Für uns haben sich viel zu viele Dinge drastisch verändert, um nun noch eine gemeinsame Basis finden und sich ein gemeinsames Ziel auf die Fahne schreiben zu können. So lange die deutsche Ultràszene sich nicht darüber im Klaren ist, dass das gegenwärtige Verhalten unser aller auch gewisse Konsequenzen nach sich zieht. So lange wir durch unser eigenes Verhalten unseren Forderungen den Nährboden entziehen – so lange hat eine Demo keinen Sinn und wird auch nichts erreichen, nichts ändern können.
Die Gladbacher Ultràs appelieren hier eigentlich daran sich wieder mehr mit sich selbst auseinander zu setzen und von Innen heraus zu arbeiten. Die Diskussion soll wieder zusammenführen und nicht trennen.

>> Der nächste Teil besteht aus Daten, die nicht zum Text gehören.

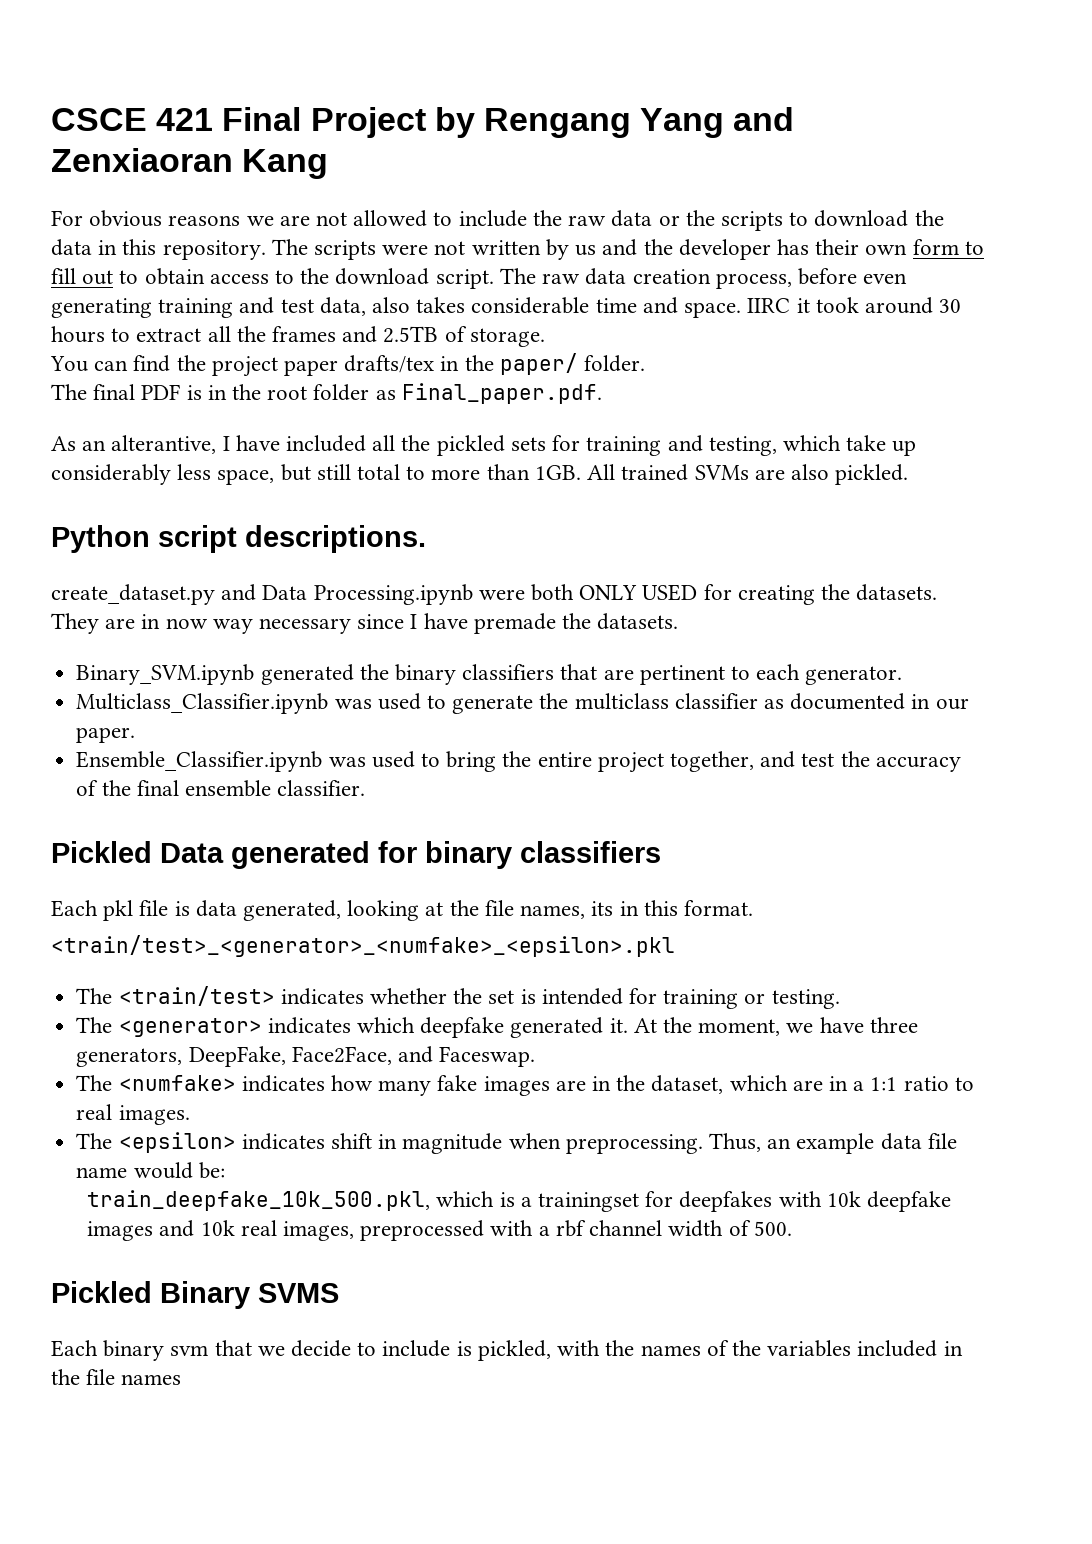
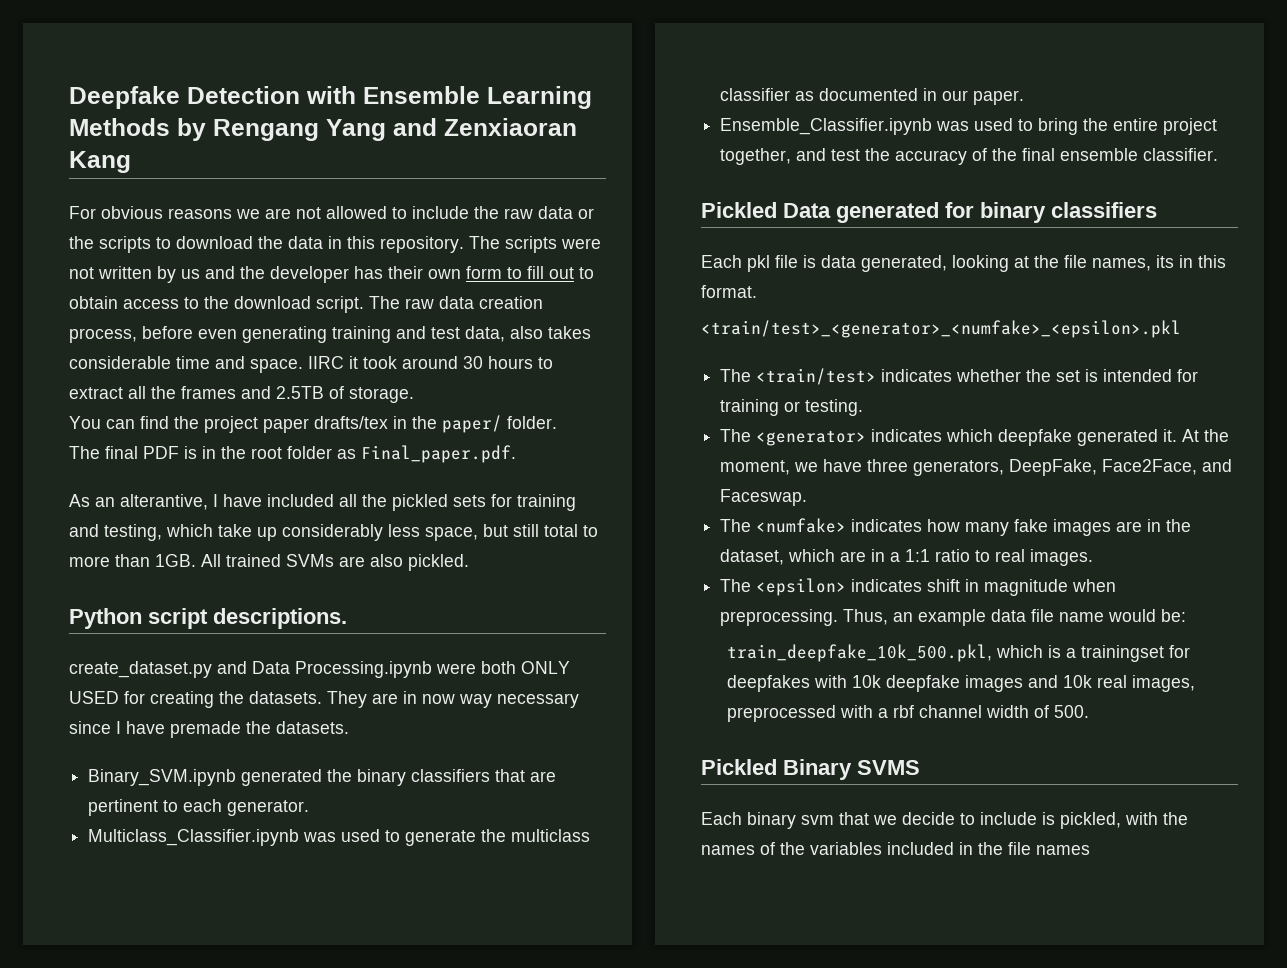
[51,107,426,138] CSCE 421 Final Project -> [69,86,592,109] [69,118,170,136] Deepfake Detection with Ensemble Learning Methods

Die Ultràs von Rot-Weiß Ahlen haben ihre Teilnahme an der Demo in Berlin ebenfalls abgesagt. Die Erklärung der Tribuna Unida klingt ähnlich wie die der Gladbacher, wird aber konkreter. Erschreckend ist allerdings, daß die Vorkommnisse Alltag organisierter und aktiver Fußballfans ist.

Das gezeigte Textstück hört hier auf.